Cinco minutos más tarde, Dana se dirigía a toda velocidad en la
pick-up
hacia la casona Prats. Por primera vez en su vida no se quedaría sentada esperando el siguiente golpe de un Bernat. Si Santi quería sus tierras, tendría que pelear por ellas, y no estaba dispuesta a ponérselo fácil. Había intentado evitarlo, por Kate y porque sabía que si se enteraba no se lo perdonaría. Pero ahora ya no le quedaba más remedio que aceptar la ayuda que le había ofrecido B. B., el abogado de Barcelona amigo del abuelo Prats. Ahora que conocía sus intenciones, la amenaza de Santi era demasiado importante.

71

Ático de la calle Entença, Barcelona

Kate pulsó la tecla del icono rojo y apretó con fuerza la BlackBerry. Quería pegar a alguien, despedir a alguien o gritar. Daba igual. Lo que no se explicaba era cómo podía haber ocurrido algo así. Cómo podía el juez haber denegado una petición por segunda vez. Y más aún cuando estaba consensuada por ambas partes. Pero lo peor era que esa información había llegado a Paco sin pasar por ella.

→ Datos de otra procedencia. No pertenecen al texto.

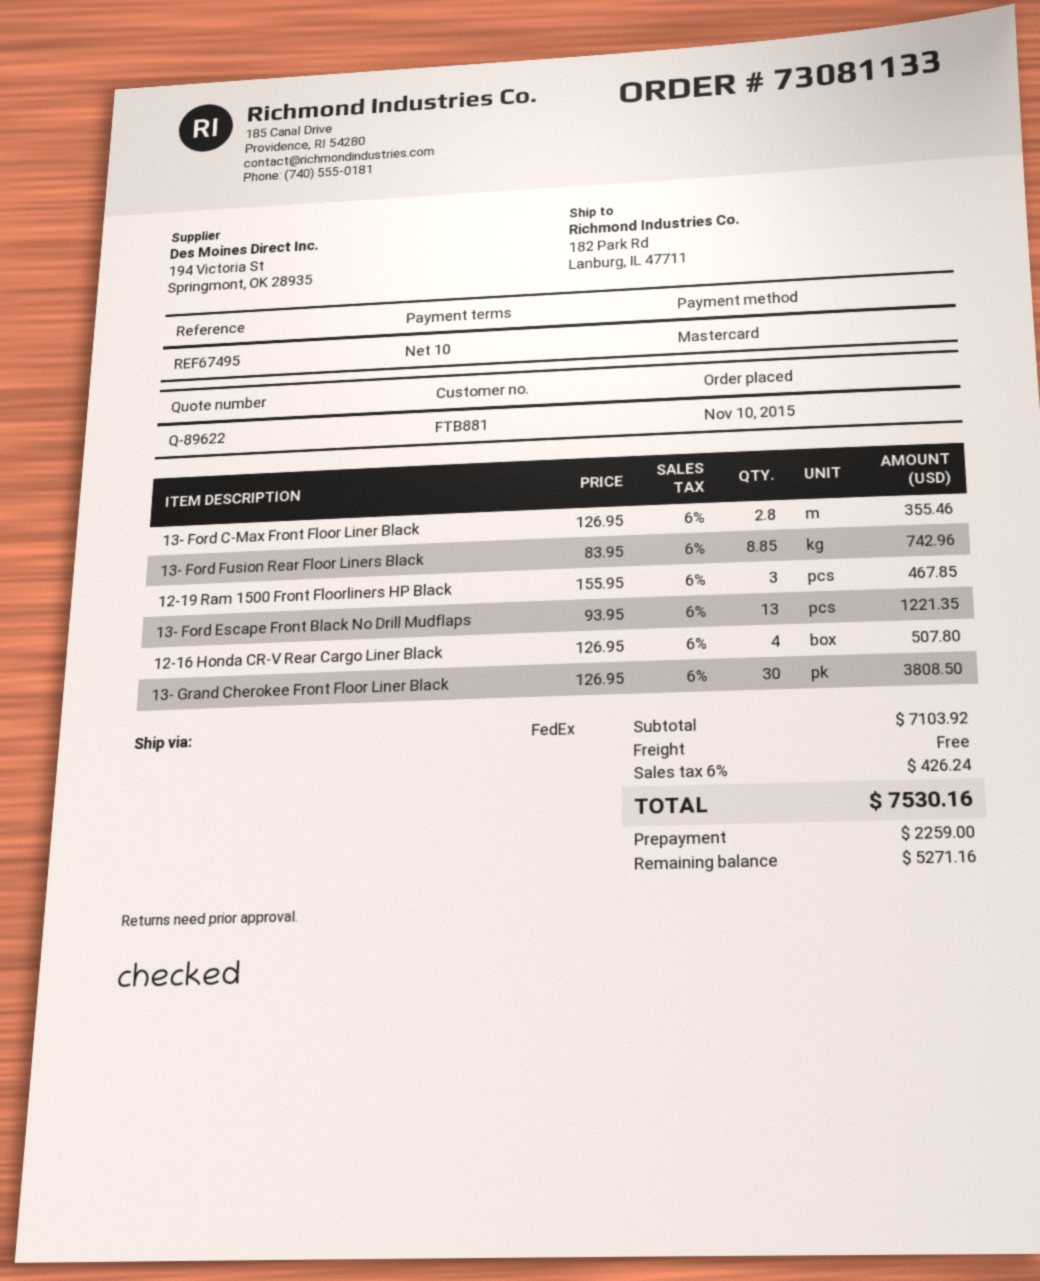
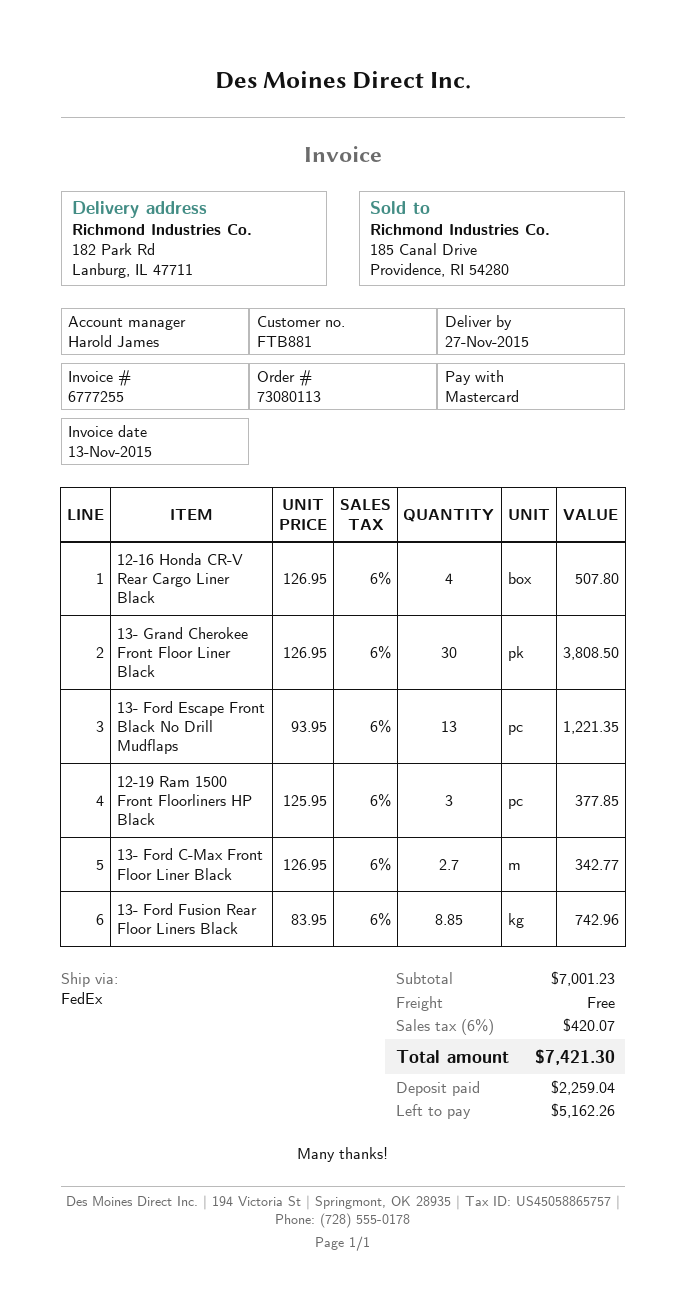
order number: 73081133 -> 73080113
13- Ford C-Max Front Floor Liner Black: 2.8 x 126.95 = 355.46 -> 2.7 x 126.95 = 342.77
12-19 Ram 1500 Front Floorliners HP Black: 3 x 155.95 = 467.85 -> 3 x 125.95 = 377.85
subtotal: 7103.92 -> 7001.23
tax: 6% = 426.24 -> 6% = 420.07
total: 7530.16 -> 7421.30
deposit: 2259.00 -> 2259.04
balance: 5271.16 -> 5162.26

Algo estaba fallando de forma estrepitosa y alguien tendría que pagar por ello.

La llamada y el café le habían revuelto el estómago, y tuvo que sentarse rápidamente y doblarse hacia adelante para minimizar el calambre que le recorría el abdomen. Con el mentón a la altura de las rodillas y la BlackBerry aún en la mano, buscó el documento que le había mandado Luis el día anterior y recordó haber respondido con un OK desde el hall de comisaría, casi sin mirar. Le estaba bien empleado, por confiada. Releyó con atención el documento y mientras lo hacía recibió un nuevo correo. Echó un vistazo y cerró los ojos con el corazón en la garganta en cuanto vio que se trataba de un mensaje de Paco con una copia adjunta de la denegación del juzgado.

Kate se mordía el labio mientras leía con atención las causas. Le hubiese gustado destrozar algo, pero lo que debía hacer era darse cabezazos por estúpida, por confiar en Luis y sobre todo por fiarse del maldito Bassols, con su aire digno de honesto letrado del que jamás se esperaría algo tan ruin. Respiró hondo, decidida a no dejarse vapulear por aquel renegado. Enviar esa nota adjunta al juez, después del pacto al que habían llegado, era juego sucio. Si lo que quería Bassols era la guerra, de acuerdo. Pero ella se encargaría de demostrarle que había aprendido del mejor.